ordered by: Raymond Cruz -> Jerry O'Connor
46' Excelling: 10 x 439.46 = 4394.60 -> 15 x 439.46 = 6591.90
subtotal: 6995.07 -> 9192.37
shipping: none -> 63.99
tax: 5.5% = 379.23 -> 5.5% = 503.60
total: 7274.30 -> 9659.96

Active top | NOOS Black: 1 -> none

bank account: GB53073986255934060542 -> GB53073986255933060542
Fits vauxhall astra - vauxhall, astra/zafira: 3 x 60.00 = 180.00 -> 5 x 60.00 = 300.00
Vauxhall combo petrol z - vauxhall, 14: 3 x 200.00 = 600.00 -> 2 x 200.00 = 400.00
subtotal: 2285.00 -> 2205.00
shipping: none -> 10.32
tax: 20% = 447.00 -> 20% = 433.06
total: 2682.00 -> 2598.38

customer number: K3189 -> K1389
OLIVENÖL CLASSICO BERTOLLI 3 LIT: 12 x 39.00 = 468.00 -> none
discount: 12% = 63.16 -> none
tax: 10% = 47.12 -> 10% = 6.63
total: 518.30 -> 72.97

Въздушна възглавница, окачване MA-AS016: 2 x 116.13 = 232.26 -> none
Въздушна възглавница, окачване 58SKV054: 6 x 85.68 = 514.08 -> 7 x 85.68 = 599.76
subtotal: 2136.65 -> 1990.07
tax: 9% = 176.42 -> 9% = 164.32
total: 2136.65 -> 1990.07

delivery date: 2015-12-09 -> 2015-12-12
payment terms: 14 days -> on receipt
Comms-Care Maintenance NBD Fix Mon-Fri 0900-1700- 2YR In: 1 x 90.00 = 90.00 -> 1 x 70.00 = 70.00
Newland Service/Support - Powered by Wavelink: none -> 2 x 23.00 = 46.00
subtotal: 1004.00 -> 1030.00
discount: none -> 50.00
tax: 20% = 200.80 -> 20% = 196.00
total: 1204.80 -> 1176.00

_____

### Exercise directions:
Copy each line above holding "shipping".

### Answer section:
shipping: none -> 63.99
shipping: none -> 10.32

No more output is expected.